The Florida Wildlife Federation and other groups already are suing the state in circuit court in Tallahassee over the same issue in the current state budget passed a year ago. The lawsuit claims the state is spending less than 10 percent of the available $596 million for land purchases, and misappropriates $237 million for purposes ranging from salaries and equipment to liability insurance.
For Graham, who has long been vocal about the environmental protection of the Everglades and the state’s water resources, Amendment 1 is about the future.
“Our state ended the 20th century with about 18 million-plus people. It’s projected that by the end of the 21st century, at a minimum, we will have close to 40 million in Florida, and could have substantially more than that. That’s the Florida that Amendment 1 is looking at. How do we prepare in terms of protecting the most important lands that in turn protect our water supply, such as the banks of the St. Johns River?
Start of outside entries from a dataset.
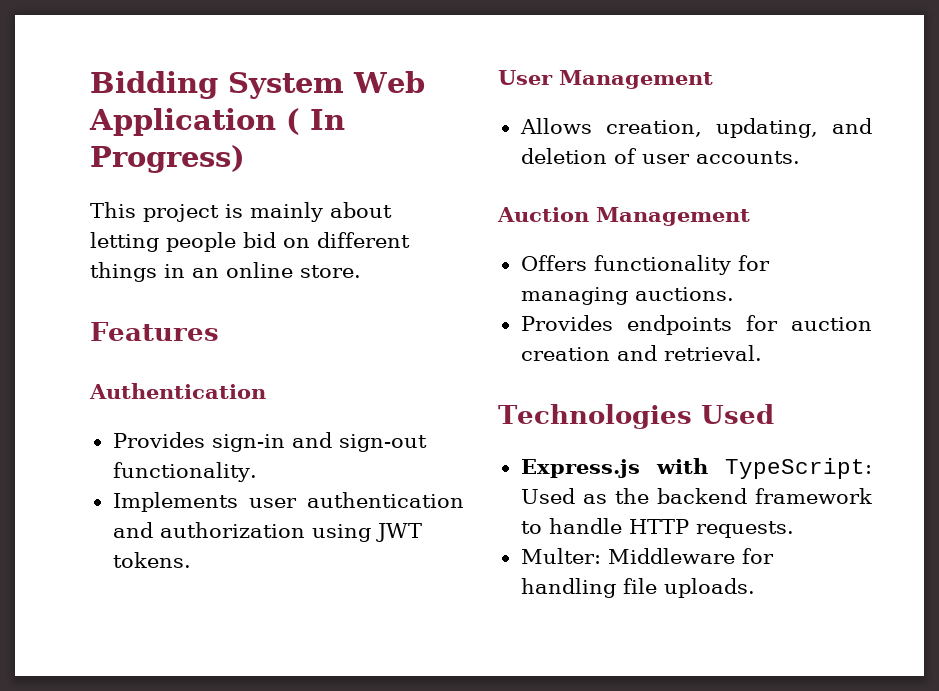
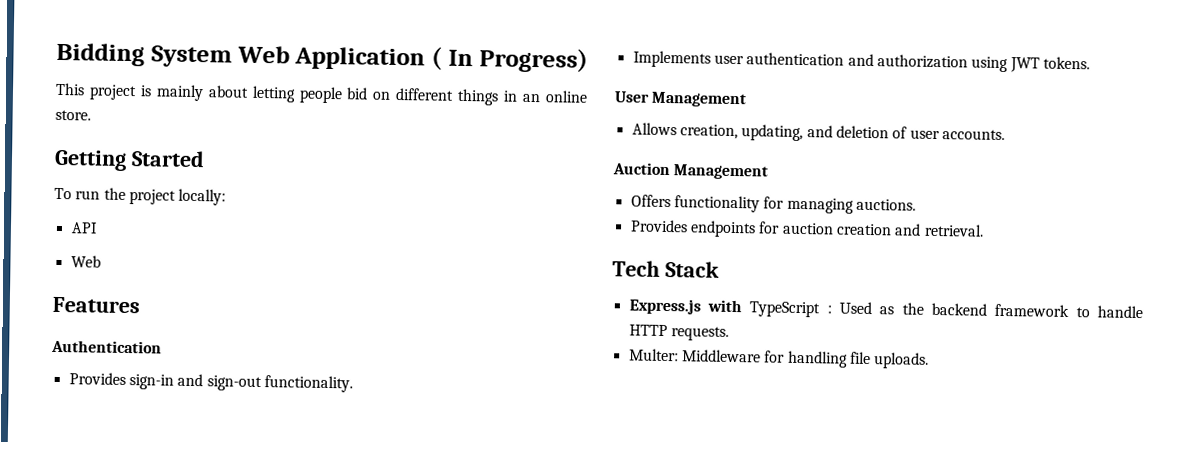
+ Getting Started
+ To run the project locally:
+ API
+ Web
- Technologies Used
+ Tech Stack
- Express.js with TypeScript: Used as the backend framework to handle HTTP requests.
+ Express.js with TypeScript : Used as the backend framework to handle HTTP requests.

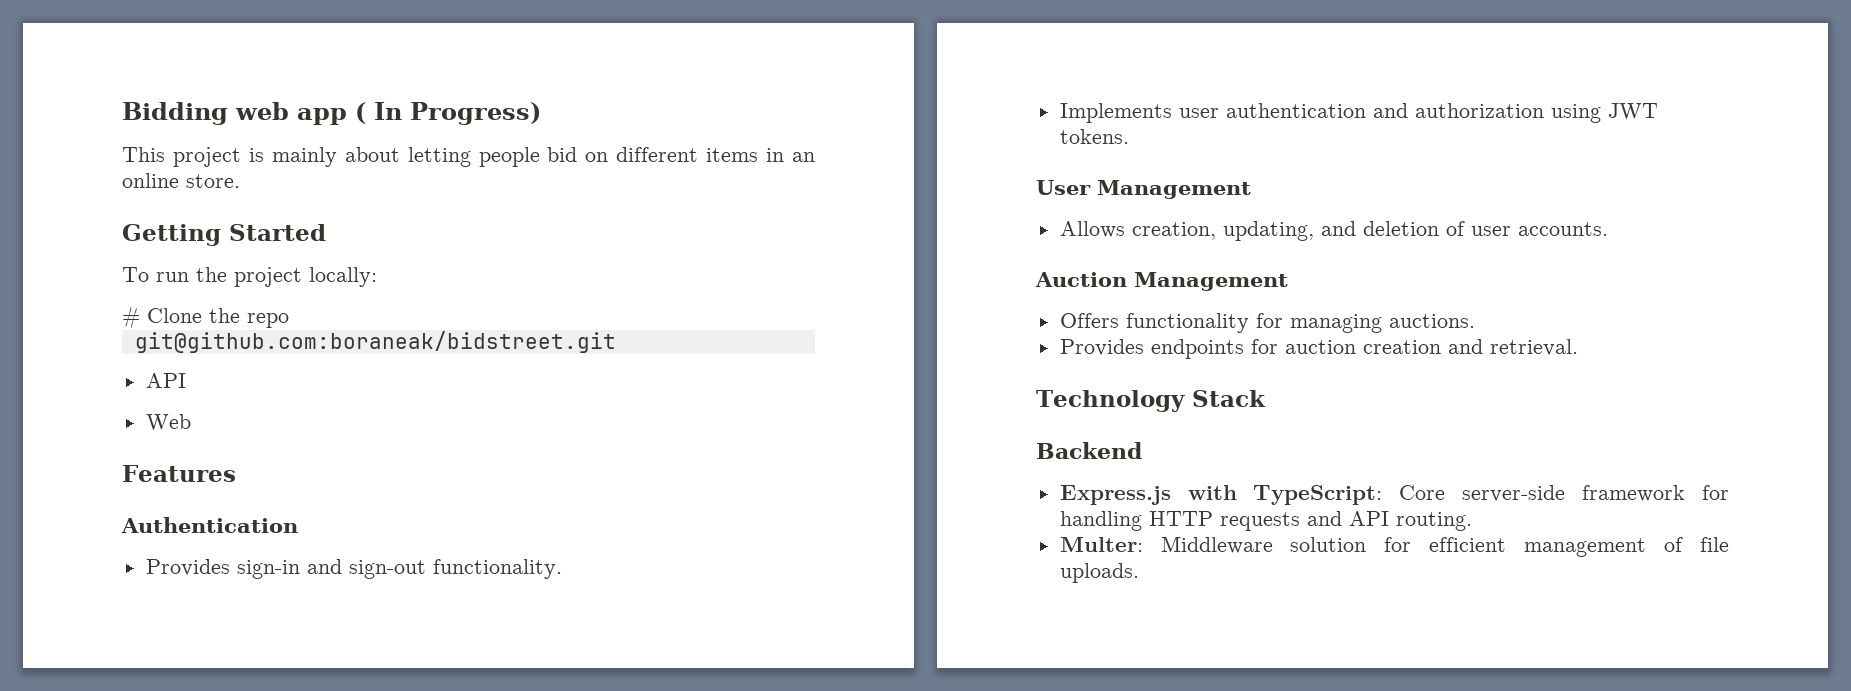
- Bidding System Web Application ( In Progress)
+ Bidding web app ( In Progress)
- This project is mainly about letting people bid on different things in an online store.
+ This project is mainly about letting people bid on different items in an online store.
+ # Clone the repo
+ git@github.com:boraneak/bidstreet.git
- Tech Stack
+ Technology Stack
+ Backend
- Express.js with TypeScript : Used as the backend framework to handle HTTP requests.
- Multer: Middleware for handling file uploads.
+ Express.js with TypeScript: Core server-side framework for handling HTTP requests and API routing.
+ Multer: Middleware solution for efficient management of file uploads.

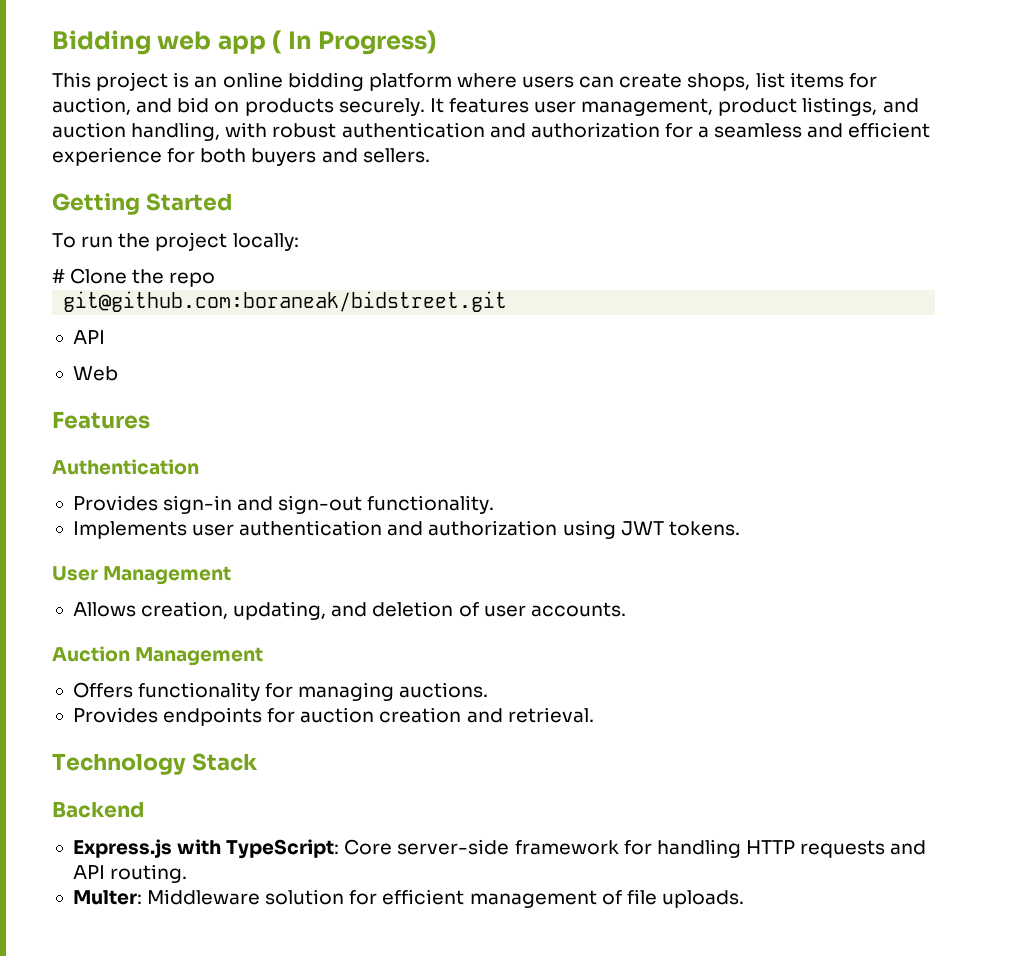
- This project is mainly about letting people bid on different items in an online store.
+ This project is an online bidding platform where users can create shops, list items for auction, and bid on products securely. It features user management, product listings, and auction handling, with robust authentication and authorization for a seamless and efficient experience for both buyers and sellers.

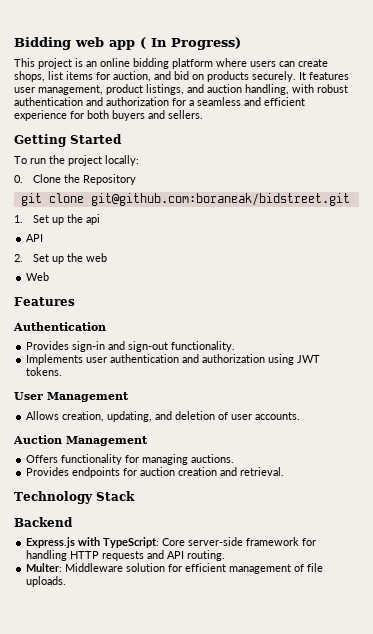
- # Clone the repo
- git@github.com:boraneak/bidstreet.git
+ 0. Clone the Repository
+ git clone git@github.com:boraneak/bidstreet.git
+ 1. Set up the api
  API
+ 2. Set up the web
Those are the kinds of issues citizens can take to their legislators, and sign up to become a citizen-activist.”
Graham appeared on the program with former Alvin Brown Chief of Staff Chris Hand. The pair are collaborating on a followup to their book, “America: The Owner’s Manual.“ It’s due out this summer.
One comment
HowellFamikyof5
February 22, 2016 at 8:21 am
We have been fighting this Clean water since 2005 ! I hope they do the right thing with the approved $$!! Recent>(2016)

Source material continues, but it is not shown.